Round bases his piece on a tenuous premise: he assumes the Constitutional Review Panel will recommend that the Treaty and Treaty principles be incorporated into supreme law and the government will implement that recommendation. That assumption runs against political logic.* There are no ideological, pragmatic or popular imperatives that demand the government incorporate the Treaty and Treaty principles in to a new constitution. Doing so would amount to legislating against the National Party’s base. Only 57% of New Zealanders agree that the “Treaty is for all New Zealanders” and 59% agree that the Treaty is our founding document – but subtract for Maori responses and that figure is likely to fall below 50%. Those numbers do not demand movement from the government. After all, the Prime Minister is a pragmatist, not a Maori supremacist in a Merril Lynch suit.

For the sake of it, let’s assume that the Prime Minister and National aren’t pragmatists. Even then, neither conservative nor neoliberal ideology would allow a Treaty based constitution. Conservatives value custom, convention and continuity. A Treaty based constitution represents foundational change – the antonym of custom, convention and continuity. The same offence is made against Neoliberalism. Neoliberal dogma prescribes the supremacy of free markets and the individual. A Treaty based constitution transfers significant power to the collective – and a mainly proletarian collective at that – and that could impede the market. I must have a dry imagination, but I can’t see committed conservatives (like English and Burrows) and faithful neoliberals (like Key and Joyce) adopting kaupapa Maori politics.

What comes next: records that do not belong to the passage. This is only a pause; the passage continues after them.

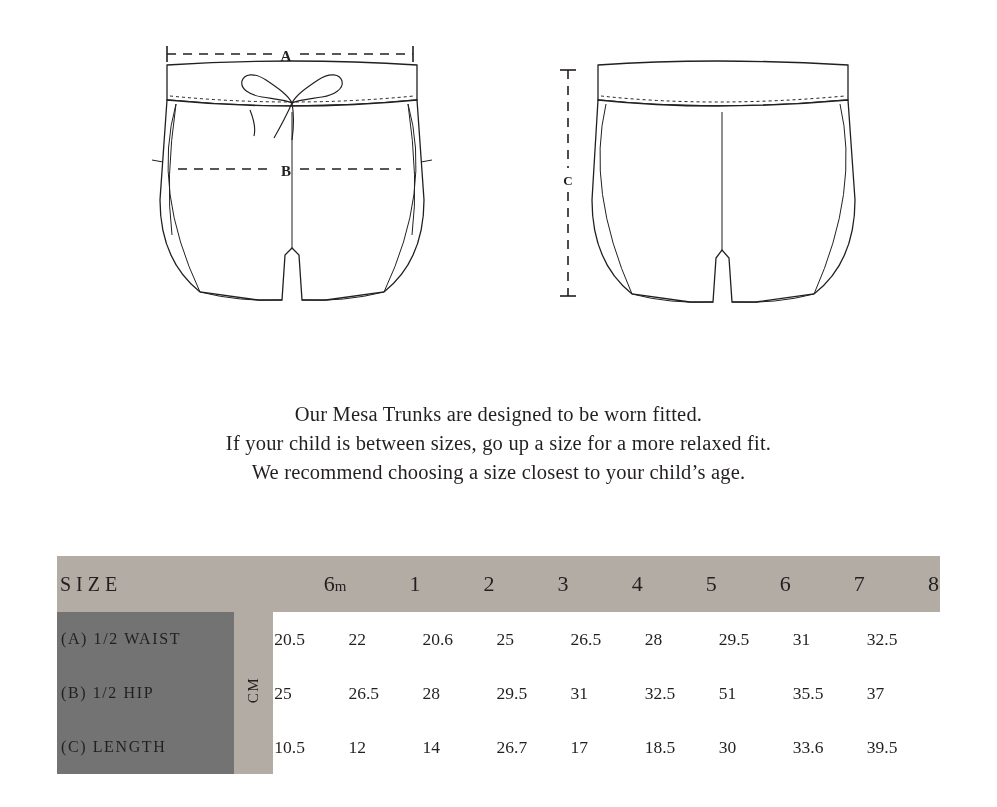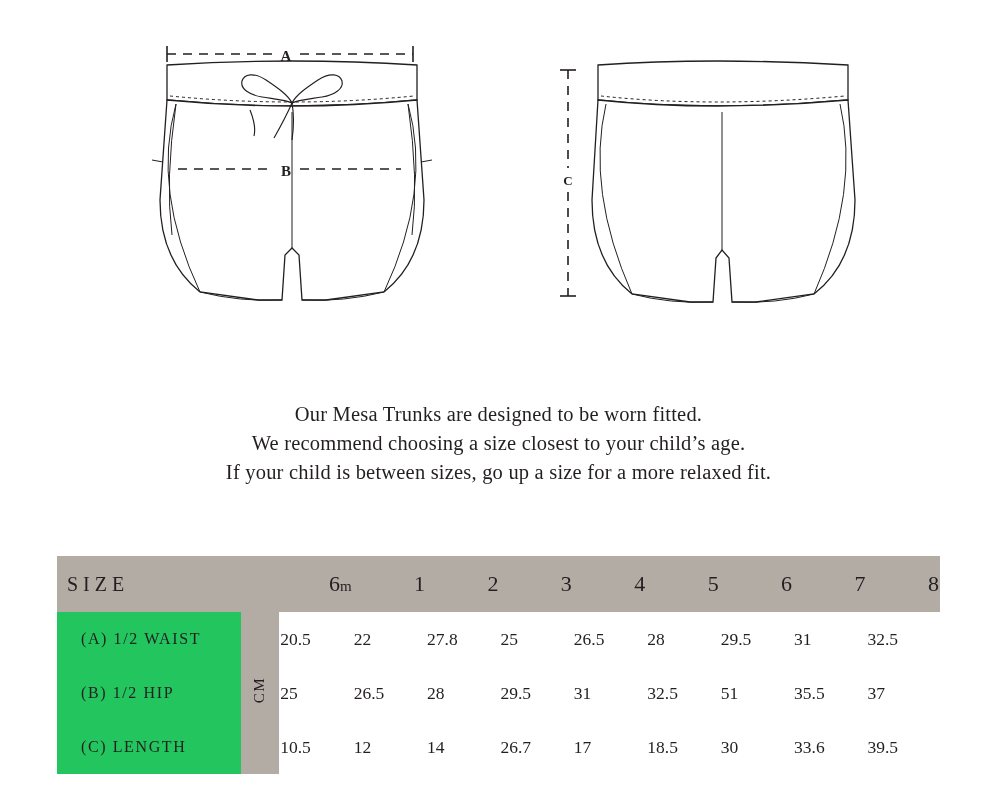--- a/index.html
+++ b/index.html
@@ -57,21 +57,21 @@
   .size-table tr.header-row {
     background: #b3aca4;
   }
   .size-table tr.header-row th {
     height: 54px;
     font-weight: normal;
     color: #231f20;
   }
   .size-table th.size-label {
     text-align: left;
-    padding-left: 10px;
+    padding-left: 3px;
     font-size: 20px;
     letter-spacing: 5px;
     width: 178px;
   }
   .size-table th.unit-head {
     width: 38px;
     background: #b3aca4;
   }
   .size-table th.size-col {
     font-size: 22px;
@@ -81,23 +81,23 @@
   .size-table th.size-col .sub {
     font-size: 15px;
   }
 
   .size-table td {
     height: 52px;
     font-size: 17.5px;
     color: #231f20;
   }
   .size-table td.row-label {
-    background: #22c55e;
+    background: #737373;
     text-align: left;
-    padding-left: 24px;
+    padding-left: 4px;
     font-size: 16px;
     letter-spacing: 1.6px;
   }
   .size-table td.unit-cell {
     background: #b3aca4;
     text-align: center;
     vertical-align: middle;
     padding: 0;
   }
   .unit-vert {
@@ -190,22 +190,22 @@
       <line x1="568" y1="192" x2="568" y2="296" stroke-dasharray="9,7"></line>
       <line x1="560" y1="70" x2="576" y2="70"></line>
       <line x1="560" y1="296" x2="576" y2="296"></line>
     </g>
     <text x="568" y="185" font-family="Liberation Serif, serif" font-size="13" font-weight="bold" text-anchor="middle" fill="#231f20">C</text>
   </svg>
 </div>
 
 <div class="description">
   <p>Our Mesa Trunks are designed to be worn fitted.</p>
+  <p>If your child is between sizes, go up a size for a more relaxed fit.</p>
   <p>We recommend choosing a size closest to your child’s age.</p>
-  <p>If your child is between sizes, go up a size for a more relaxed fit.</p>
 </div>
 
 <table class="size-table">
   <thead>
     <tr class="header-row">
       <th class="size-label">SIZE</th>
       <th class="unit-head"></th>
       <th class="size-col"><span>6</span><span class="sub">m</span></th>
       <th class="size-col">1</th>
       <th class="size-col">2</th>
@@ -216,21 +216,21 @@
       <th class="size-col">7</th>
       <th class="size-col">8</th>
     </tr>
   </thead>
   <tbody>
     <tr>
       <td class="row-label">(A)  1/2 WAIST</td>
       <td class="unit-cell" rowspan="3"><span class="unit-vert">CM</span></td>
       <td class="val">20.5</td>
       <td class="val">22</td>
-      <td class="val">27.8</td>
+      <td class="val">20.6</td>
       <td class="val">25</td>
       <td class="val">26.5</td>
       <td class="val">28</td>
       <td class="val">29.5</td>
       <td class="val">31</td>
       <td class="val">32.5</td>
     </tr>
     <tr>
       <td class="row-label">(B)  1/2 HIP</td>
       <td class="val">25</td>

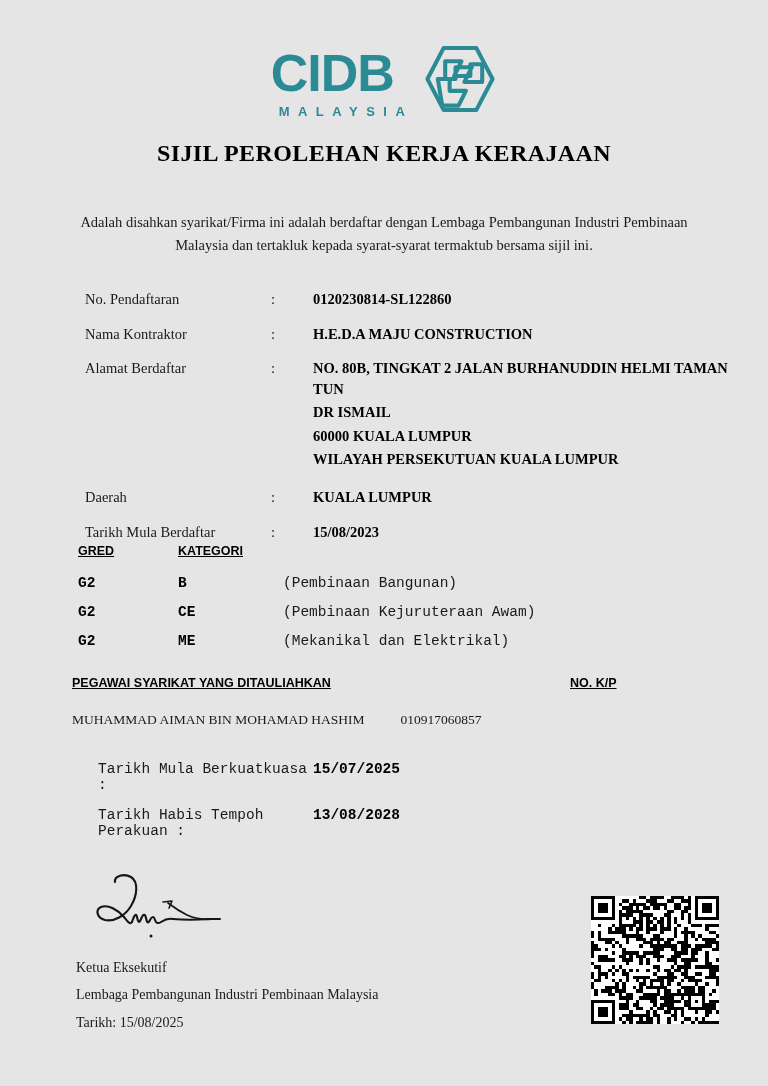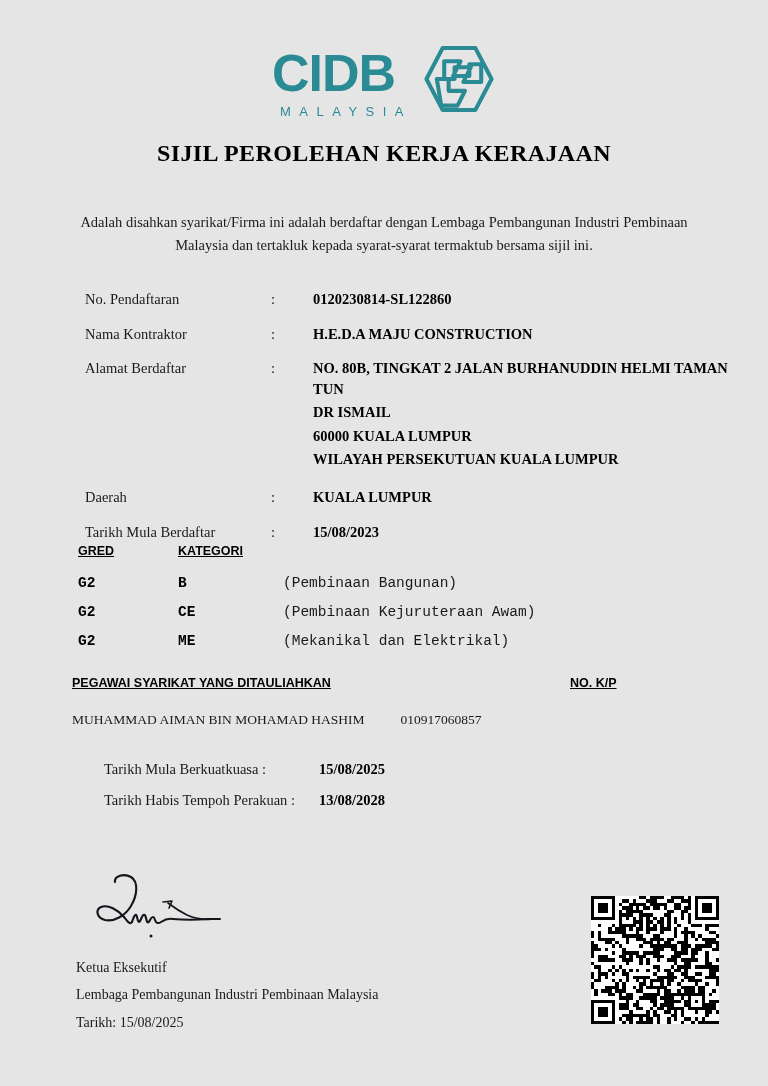--- a/index.html
+++ b/index.html
@@ -43,21 +43,21 @@
   }
   .logo-cidb {
     font-family: "Liberation Sans", "DejaVu Sans", sans-serif;
     font-weight: bold;
     font-size: 52px;
     letter-spacing: -1px;
     color: #2b8b95;
   }
   .logo-malaysia {
     font-family: "Liberation Sans", "DejaVu Sans", sans-serif;
-    font-weight: normal;
+    font-weight: bold;
     font-size: 13px;
     letter-spacing: 8.5px;
     color: #2b8b95;
     margin-top: 6px;
     margin-left: 8px;
   }
   .logo-mark {
     display: block;
     margin-top: -2px;
   }
@@ -185,23 +185,24 @@
   }
   .officer-kp {
     width: 150px;
     flex: 0 0 150px;
     padding-left: 36px;
   }
 
   
   .validity {
     position: absolute;
-    left: 104px;
+    left: 98px;
     top: 761px;
     width: 450px;
+    font-family: Liberation Mono, monospace;
   }
   .validity-row {
     display: flex;
     align-items: baseline;
     margin-bottom: 14px;
     font-size: 14.5px;
   }
   .validity-label {
     width: 215px;
     flex: 0 0 215px;
@@ -341,21 +342,21 @@
     </div>
     <div class="officer-row">
       <span>MUHAMMAD AIMAN BIN MOHAMAD HASHIM</span>
       <span class="officer-kp">010917060857</span>
     </div>
   </div>
 
   <div class="validity">
     <div class="validity-row">
       <span class="validity-label">Tarikh Mula Berkuatkuasa  :</span>
-      <span class="validity-value">15/08/2025</span>
+      <span class="validity-value">15/07/2025</span>
     </div>
     <div class="validity-row">
       <span class="validity-label">Tarikh Habis Tempoh Perakuan  :</span>
       <span class="validity-value">13/08/2028</span>
     </div>
   </div>
 
   <div class="signature-block">
     <span class="signature-img">
       <svg width="150" height="72" viewBox="0 0 150 72" aria-hidden="true">

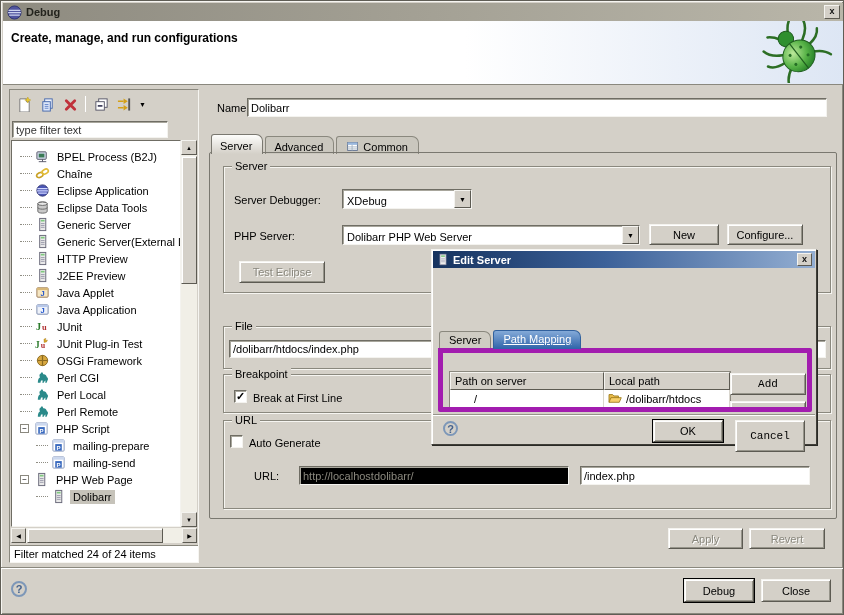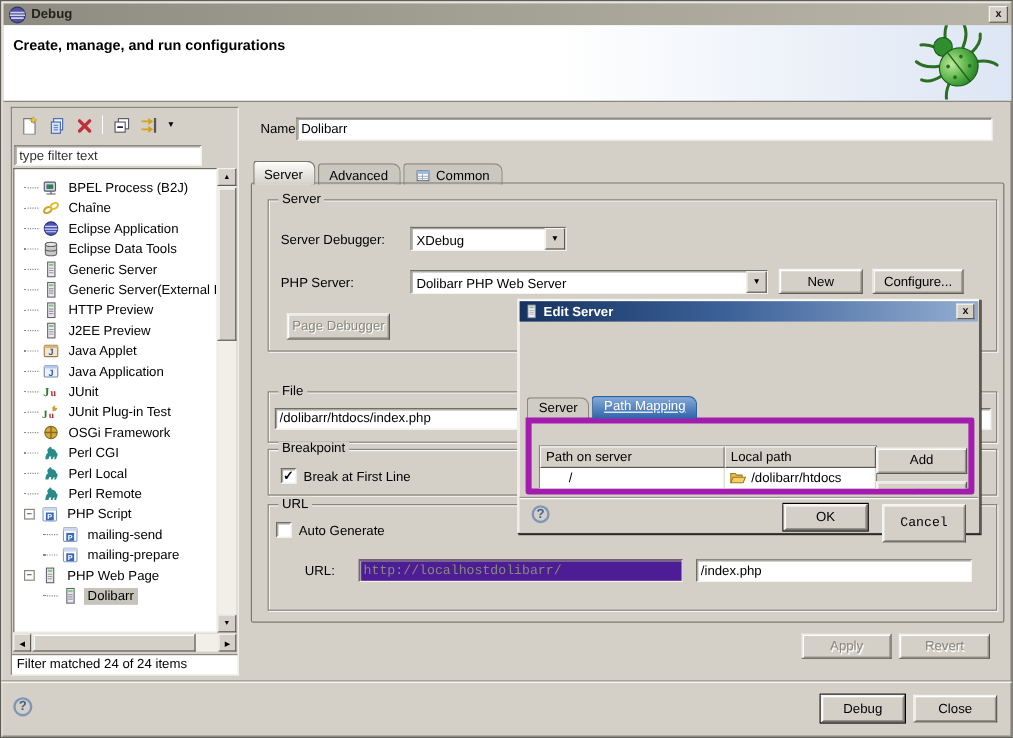--- a/index.html
+++ b/index.html
@@ -28,21 +28,21 @@
   
   .btn{position:absolute;background:#d4d0c8;border:1px solid;
     border-color:#f4f3ef #5c5a52 #5c5a52 #f4f3ef;
     box-shadow:inset 1px 1px 0 #fff, inset -1px -1px 0 #96948a;
     text-align:center;font-size:11px;display:flex;align-items:center;justify-content:center;cursor:default;}
   .btn.default{box-shadow:0 0 0 1px #000, inset 1px 1px 0 #fff, inset -1px -1px 0 #96948a;}
   .btn.disabled{color:#8a887e;text-shadow:1px 1px 0 #fff;}
   input.field{position:absolute;background:#fff;border:1px solid;
     border-color:#6f6d64 #f4f3ef #f4f3ef #6f6d64;box-shadow:inset 1px 1px 0 #a8a69c;
     font:11px "Liberation Sans",sans-serif;padding:1px 3px;outline:none;}
-  input.field:disabled{background:#4c1d95;color:#8a887e;font-family:Liberation Mono, monospace;}
+  input.field:disabled{background:#000000;color:#8a887e;}
   .groupbox{position:absolute;border:1px solid #8a887e;
     box-shadow:inset 1px 1px 0 #f6f5f1, 1px 1px 0 #f6f5f1;}
   .grouplabel{position:absolute;top:-7px;left:8px;background:#d4d0c8;padding:0 3px;}
   .combo{position:absolute;display:flex;background:#fff;border:1px solid;
     border-color:#6f6d64 #f4f3ef #f4f3ef #6f6d64;box-shadow:inset 1px 1px 0 #a8a69c;}
   .combo .cval{flex:1;padding:5px 4px;white-space:nowrap;overflow:hidden;}
   .combo .cbtn{width:17px;background:#d4d0c8;border:1px solid;
     border-color:#f4f3ef #5c5a52 #5c5a52 #f4f3ef;display:flex;align-items:center;justify-content:center;
     font-size:7px;color:#000;}
   .checkbox{width:13px;height:13px;background:#fff;border:1px solid;
@@ -120,21 +120,21 @@
     border:5px solid #a21caf;border-radius:0 2px 2px 2px;overflow:hidden;}
   .ptable{position:absolute;left:6px;top:18px;width:282px;background:#fff;
     border:1px solid #8a887e;}
   .prow{display:flex;height:18px;}
   .pcell{border-right:1px solid #d9d6ce;padding:2px 4px;display:flex;align-items:center;gap:4px;overflow:hidden;white-space:nowrap;}
   .phead .pcell{background:#d4d0c8;border:1px solid;border-color:#f4f3ef #5c5a52 #5c5a52 #f4f3ef;font-weight:normal;}
   .pc1{width:154px;flex:none;}
   .pc2{width:126px;flex:none;}
   .prow.data .pc1{padding-left:24px;}
   .pextra{height:6px;background:#fff;border-top:1px solid #e4e2da;}
-  .addbtn{left:287px;top:20px;width:76px;height:22px;}
+  .addbtn{left:287px;top:20px;width:76px;height:22px;font-family:Liberation Mono, monospace;}
   .editbtn{left:287px;top:48px;width:76px;height:22px;}
   .dbottom{position:absolute;left:1px;top:164px;width:382px;height:30px;background:#d4d0c8;
     border-top:1px solid #96948a;box-shadow:inset 0 1px 0 #fff;z-index:5;}
   .okbtn{left:220px;top:5px;width:70px;height:22px;}
   .cancelbtn{left:302px;top:5px;width:70px;height:32px;font-family:Liberation Mono, monospace;}
 </style>
 </head>
 <body>
 
 <div class="window">
@@ -403,33 +403,33 @@
         <div class="trow child">
           <span class="stub"></span>
           <span class="ticon">
             <svg width="15" height="15" viewBox="0 0 16 16" xmlns="http://www.w3.org/2000/svg">
               <rect x="2" y="2" width="12" height="12" rx="1" fill="#fff" stroke="#8899bb"></rect>
               <rect x="2" y="2" width="12" height="3" fill="#ccd8ee"></rect>
               <rect x="4.5" y="6.5" width="7" height="7" fill="#3a6abf"></rect>
               <text x="8" y="12.5" font-size="6.5" font-weight="bold" fill="#fff" text-anchor="middle" font-family="Liberation Sans,sans-serif">P</text>
             </svg>
           </span>
-          <span class="tlabel">mailing-send</span>
+          <span class="tlabel">mailing-prepare</span>
         </div>
         <div class="trow child">
           <span class="stub"></span>
           <span class="ticon">
             <svg width="15" height="15" viewBox="0 0 16 16" xmlns="http://www.w3.org/2000/svg">
               <rect x="2" y="2" width="12" height="12" rx="1" fill="#fff" stroke="#8899bb"></rect>
               <rect x="2" y="2" width="12" height="3" fill="#ccd8ee"></rect>
               <rect x="4.5" y="6.5" width="7" height="7" fill="#3a6abf"></rect>
               <text x="8" y="12.5" font-size="6.5" font-weight="bold" fill="#fff" text-anchor="middle" font-family="Liberation Sans,sans-serif">P</text>
             </svg>
           </span>
-          <span class="tlabel">mailing-prepare</span>
+          <span class="tlabel">mailing-send</span>
         </div>
         <div class="trow">
           <span class="expander">−</span>
           <span class="ticon">
             <svg width="15" height="15" viewBox="0 0 16 16" xmlns="http://www.w3.org/2000/svg">
               <rect x="5" y="1.5" width="6.5" height="13" fill="#e9e9e9" stroke="#667"></rect>
               <rect x="6.2" y="3" width="4" height="1.8" fill="#7ec97e"></rect>
               <path d="M6.2 7h4M6.2 9h4M6.2 11h4" stroke="#99a"></path>
             </svg>
           </span>
@@ -490,21 +490,21 @@
       <span class="cval">XDebug</span>
       <span class="cbtn">▼</span>
     </div>
     <span class="lbl" style="left:10px;top:63px">PHP Server:</span>
     <div class="combo" style="left:118px;top:58px;width:298px;height:20px">
       <span class="cval">Dolibarr PHP Web Server</span>
       <span class="cbtn">▼</span>
     </div>
     <div class="btn" style="left:425px;top:57px;width:70px;height:21px">New</div>
     <div class="btn" style="left:503px;top:57px;width:76px;height:21px">Configure...</div>
-    <div class="btn disabled" style="left:15px;top:94px;width:86px;height:22px">Page Debugger</div>
+    <div class="btn disabled" style="left:15px;top:94px;width:86px;height:22px">Test Eclipse</div>
   </div>
 
   <div class="groupbox" style="left:222px;top:325px;width:608px;height:43px">
     <span class="grouplabel">File</span>
     <input class="field" style="left: 5px; top: 13px; width: 597px; height: 18px;" value="/dolibarr/htdocs/index.php">
   </div>
 
   <div class="groupbox" style="left:222px;top:373px;width:608px;height:39px">
     <span class="grouplabel">Breakpoint</span>
     <span class="checkbox" style="position:absolute;left:10px;top:15px">✓</span>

Pragmatism and ideology aside, Round makes a number of more fundamental mistakes. He claims that the word taonga meant “physical property” in 1840 as opposed to “anything Maori might take a fancy” (sloppy dog-whistle). Well, Te Puni Kokiri holds that taonga “was a more abstract and wide ranging term than the ‘properties’ in the English text”. The article also mentions that taonga has been translated as meaning “treasures” or “all things highly prized”.** Both translations can be read in the abstract. Matthew Palmer writes that taonga “may be more than objects of tangible value”.*** Again, there is an abstract value to the word. In any case, I was taught that taonga has and always has had an abstract meaning. It isn’t confined to western notions of physical property.

Round also claims that “Parliament has been our undisputed supreme lawmaker for centuries”. Well, again, that’s wrong. The United Kingdom Parliament granted self-government to New Zealand in 1852 and created the “General Assembly of New Zealand”. However, the UK Act establishing our General Assembly placed substantive restrictions on that body’s law making power. Academic Bruce Harris wrote that the Act “ensured that the local legislature would remain subservient to that at Westminster”.**** Our Parliament didn’t acquire full law-making power until 1947 with the passage of the Statute of Westminster Adoption Act 1947.***** So, actually, our Parliament has only “been our undisputed supreme law maker” for going on 66 years. Well less than the “centuries” that Round seems to think. No law lecturer should make such a rudimentary mistake.

Round also says that:

The Treaty's words are now twisted to mean their exact opposite. The Treaty said Maori and settler were to be equals under the Queen's government. In Captain Hobson's words, "Now we are one people". But by the modern "principles", "Maori" are not the Queen's subjects but her "partners" in governing New Zealand.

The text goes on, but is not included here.